▶ _Information supplied_
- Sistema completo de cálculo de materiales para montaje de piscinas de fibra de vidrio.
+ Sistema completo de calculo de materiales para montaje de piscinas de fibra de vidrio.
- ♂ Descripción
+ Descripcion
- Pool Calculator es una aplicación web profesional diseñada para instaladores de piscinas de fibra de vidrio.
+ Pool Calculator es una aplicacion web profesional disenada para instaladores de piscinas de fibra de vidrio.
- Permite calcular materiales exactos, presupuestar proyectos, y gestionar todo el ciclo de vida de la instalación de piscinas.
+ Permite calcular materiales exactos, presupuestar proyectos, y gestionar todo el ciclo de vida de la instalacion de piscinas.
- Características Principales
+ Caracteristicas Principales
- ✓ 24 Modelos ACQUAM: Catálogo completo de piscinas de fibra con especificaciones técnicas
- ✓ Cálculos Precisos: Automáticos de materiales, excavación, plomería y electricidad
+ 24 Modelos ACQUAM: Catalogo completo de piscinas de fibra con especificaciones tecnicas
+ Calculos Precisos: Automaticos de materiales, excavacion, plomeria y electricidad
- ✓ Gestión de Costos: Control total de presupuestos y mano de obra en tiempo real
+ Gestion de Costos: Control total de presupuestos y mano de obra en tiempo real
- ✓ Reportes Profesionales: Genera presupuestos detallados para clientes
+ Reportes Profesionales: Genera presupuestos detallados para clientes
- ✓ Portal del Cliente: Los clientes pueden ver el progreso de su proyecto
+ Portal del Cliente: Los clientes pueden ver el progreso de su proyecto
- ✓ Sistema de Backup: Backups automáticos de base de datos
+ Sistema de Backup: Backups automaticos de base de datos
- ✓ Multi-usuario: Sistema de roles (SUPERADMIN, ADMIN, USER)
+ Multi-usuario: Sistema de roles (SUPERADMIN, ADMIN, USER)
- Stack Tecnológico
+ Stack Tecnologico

▶ _Instructions for the task_
When a line in the records above holds "Genera", that line is to be reported.

▶ _Reply_
- ✓ Reportes Profesionales: Genera presupuestos detallados para clientes
+ Reportes Profesionales: Genera presupuestos detallados para clientes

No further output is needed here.